• Exercise description:
Take each line from the material below that includes the string "width" and copy it.

• Supplied records:
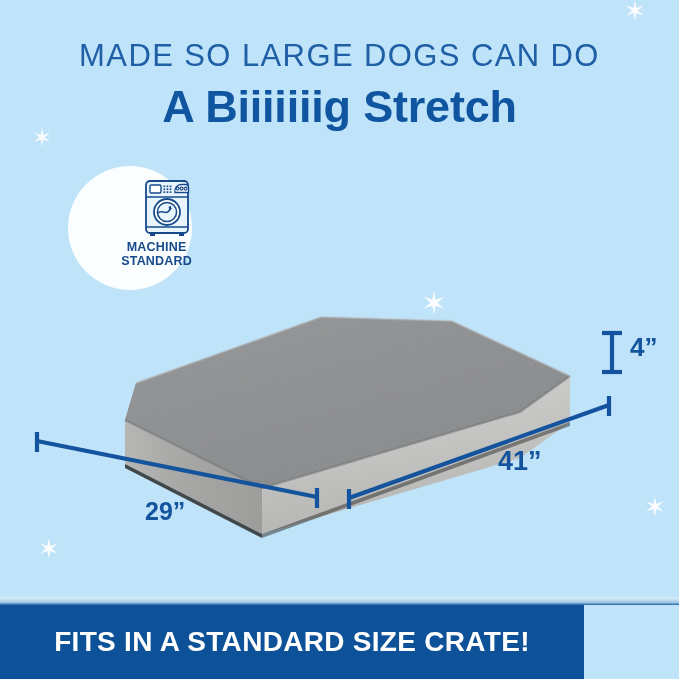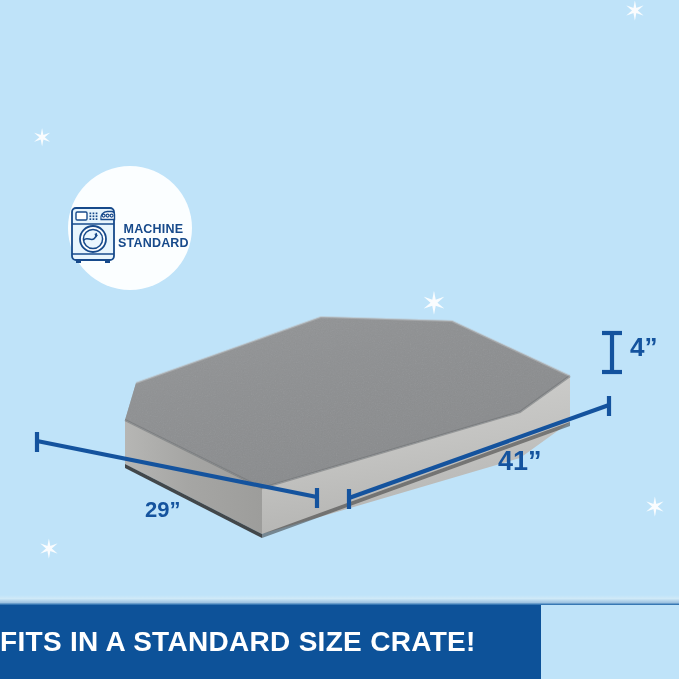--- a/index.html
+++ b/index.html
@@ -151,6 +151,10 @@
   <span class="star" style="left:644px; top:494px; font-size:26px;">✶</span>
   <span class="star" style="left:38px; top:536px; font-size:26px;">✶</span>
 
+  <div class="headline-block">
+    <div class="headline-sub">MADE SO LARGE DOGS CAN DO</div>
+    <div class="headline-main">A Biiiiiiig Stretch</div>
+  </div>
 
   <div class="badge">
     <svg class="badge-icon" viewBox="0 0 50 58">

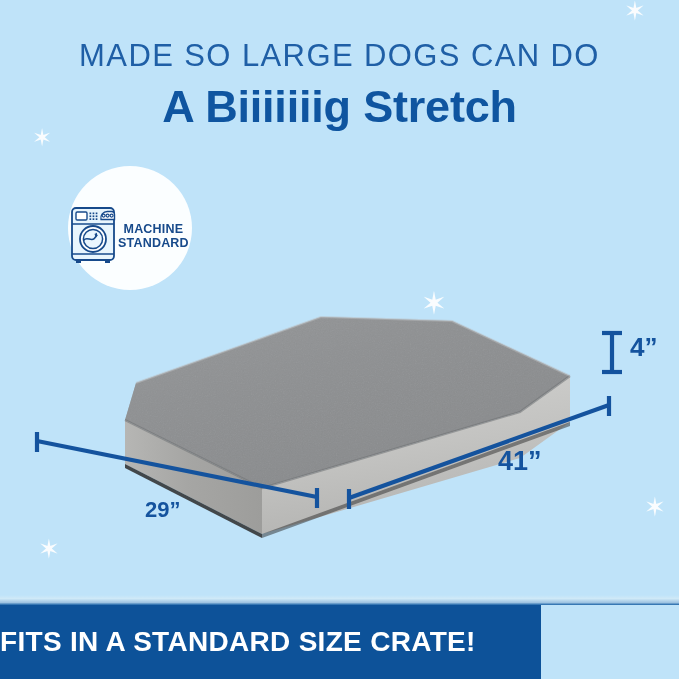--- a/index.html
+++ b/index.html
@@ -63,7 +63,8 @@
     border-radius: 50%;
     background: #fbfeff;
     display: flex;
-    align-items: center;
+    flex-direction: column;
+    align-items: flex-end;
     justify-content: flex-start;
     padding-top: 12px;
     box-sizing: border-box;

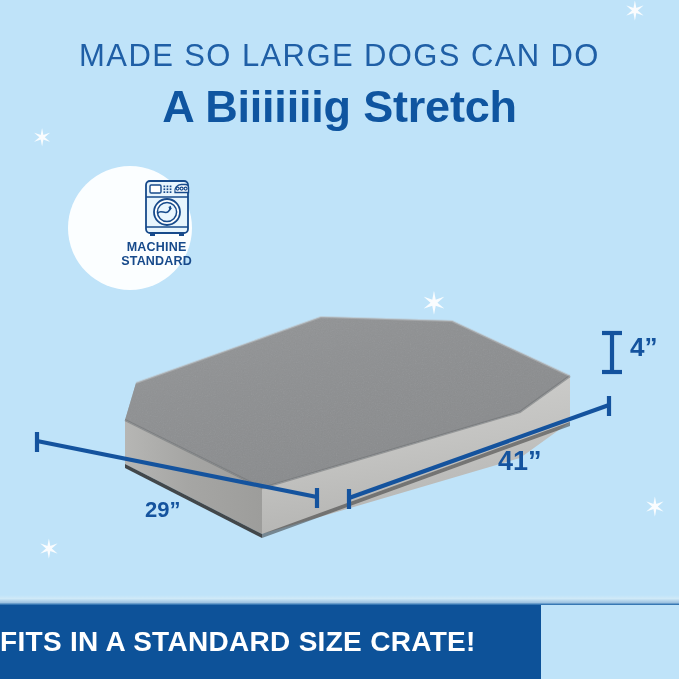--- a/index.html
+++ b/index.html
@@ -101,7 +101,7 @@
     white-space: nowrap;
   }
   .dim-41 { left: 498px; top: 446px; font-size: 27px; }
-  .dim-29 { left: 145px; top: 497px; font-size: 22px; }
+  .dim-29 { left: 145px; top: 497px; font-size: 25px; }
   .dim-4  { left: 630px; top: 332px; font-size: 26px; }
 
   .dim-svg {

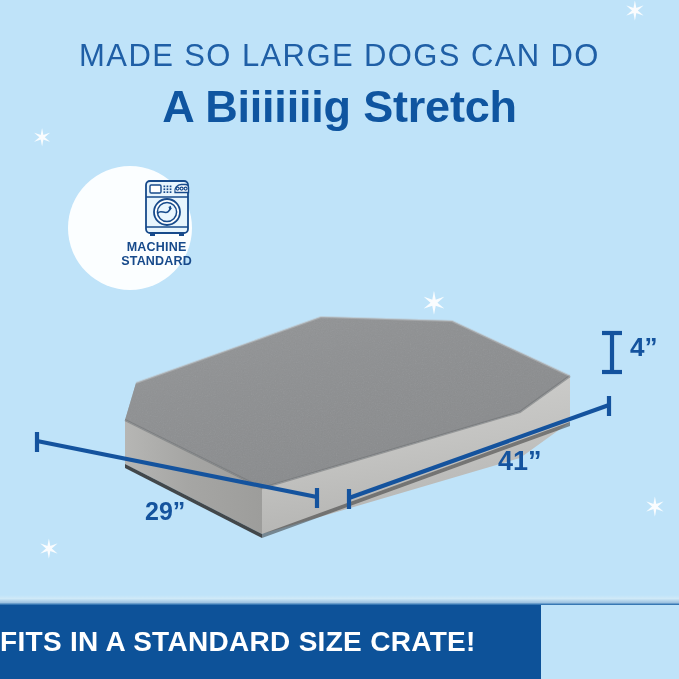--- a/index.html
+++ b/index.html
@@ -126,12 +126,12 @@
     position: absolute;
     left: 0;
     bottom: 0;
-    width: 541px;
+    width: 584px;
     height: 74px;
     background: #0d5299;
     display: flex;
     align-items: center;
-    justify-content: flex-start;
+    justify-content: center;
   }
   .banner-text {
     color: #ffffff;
--
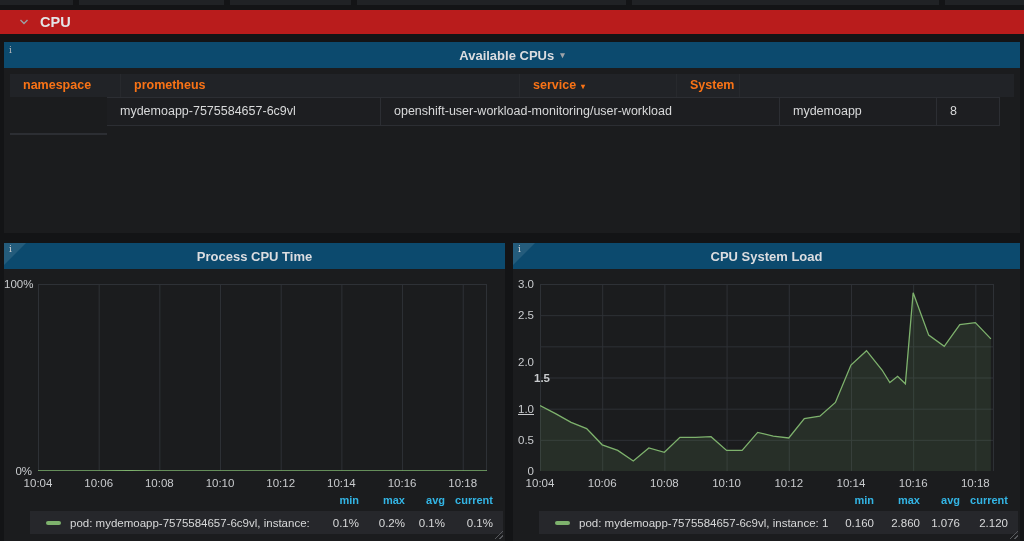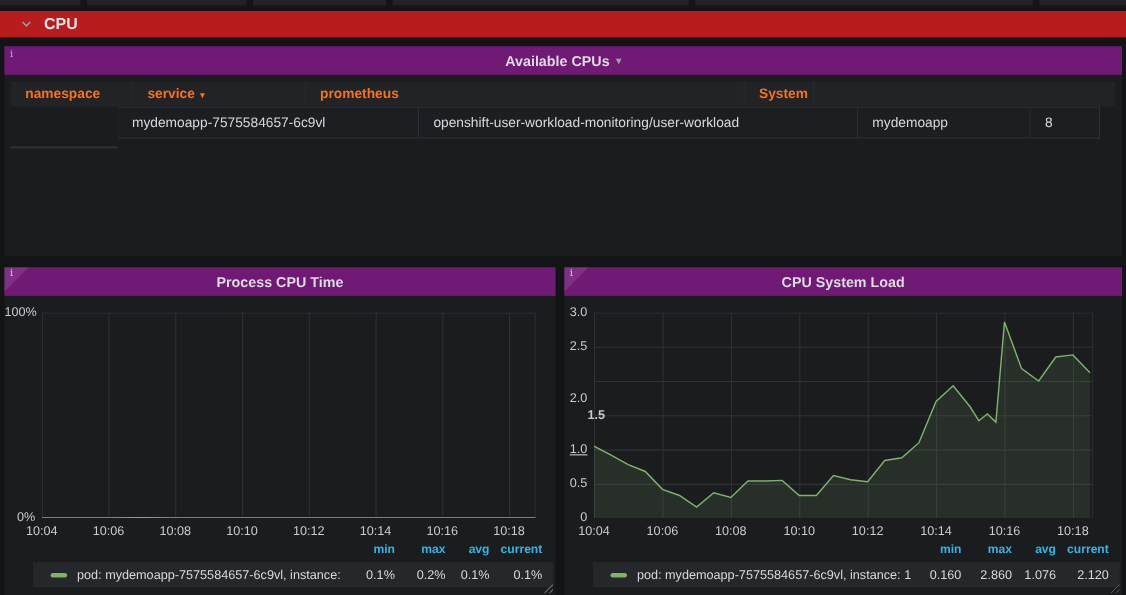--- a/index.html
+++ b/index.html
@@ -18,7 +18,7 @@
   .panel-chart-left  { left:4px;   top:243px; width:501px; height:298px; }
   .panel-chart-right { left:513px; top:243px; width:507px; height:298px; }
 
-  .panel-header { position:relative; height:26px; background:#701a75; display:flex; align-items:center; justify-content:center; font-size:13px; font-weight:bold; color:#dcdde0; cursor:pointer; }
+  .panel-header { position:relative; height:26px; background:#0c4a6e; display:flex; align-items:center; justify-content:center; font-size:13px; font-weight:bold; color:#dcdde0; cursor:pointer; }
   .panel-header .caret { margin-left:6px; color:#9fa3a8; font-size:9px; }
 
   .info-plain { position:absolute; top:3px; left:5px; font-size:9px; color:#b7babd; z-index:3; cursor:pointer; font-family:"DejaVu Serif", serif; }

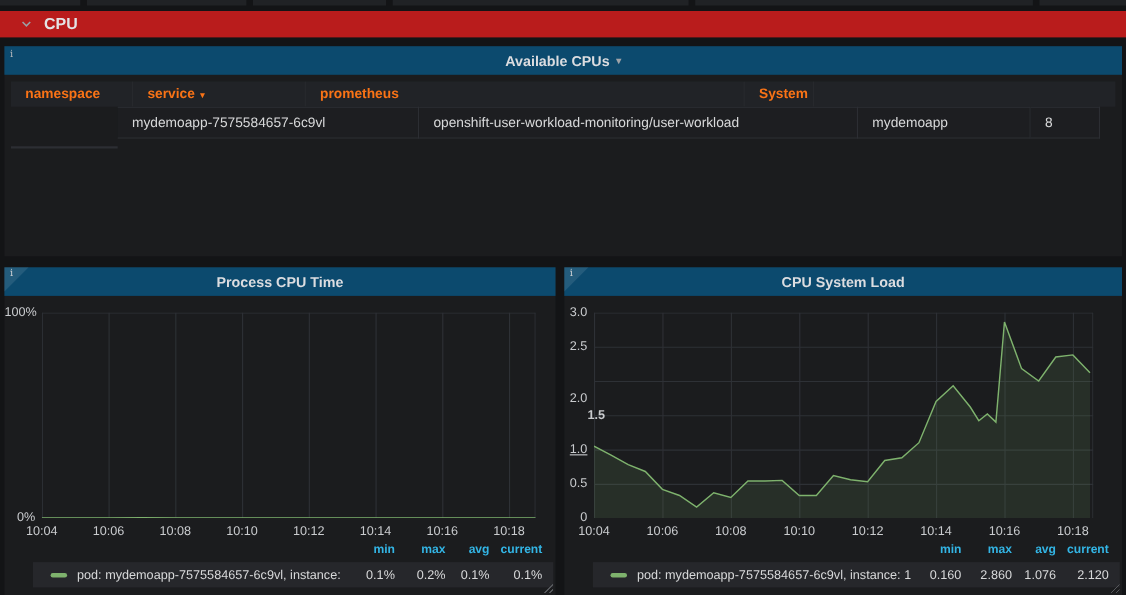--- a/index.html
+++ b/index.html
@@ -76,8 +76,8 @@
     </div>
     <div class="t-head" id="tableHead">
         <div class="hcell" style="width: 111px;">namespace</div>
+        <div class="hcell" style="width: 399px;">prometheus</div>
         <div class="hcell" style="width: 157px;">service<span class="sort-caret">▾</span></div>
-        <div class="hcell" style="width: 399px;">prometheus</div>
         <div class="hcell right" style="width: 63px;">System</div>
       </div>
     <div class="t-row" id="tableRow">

• Response below:
-    width: 541px;
+    width: 584px;
   .panel-chart-left  { left:4px;   top:243px; width:501px; height:298px; }
   .panel-chart-right { left:513px; top:243px; width:507px; height:298px; }
         <div class="hcell" style="width: 111px;">namespace</div>
+        <div class="hcell" style="width: 399px;">prometheus</div>
         <div class="hcell" style="width: 157px;">service<span class="sort-caret">▾</span></div>
-        <div class="hcell" style="width: 399px;">prometheus</div>
         <div class="hcell right" style="width: 63px;">System</div>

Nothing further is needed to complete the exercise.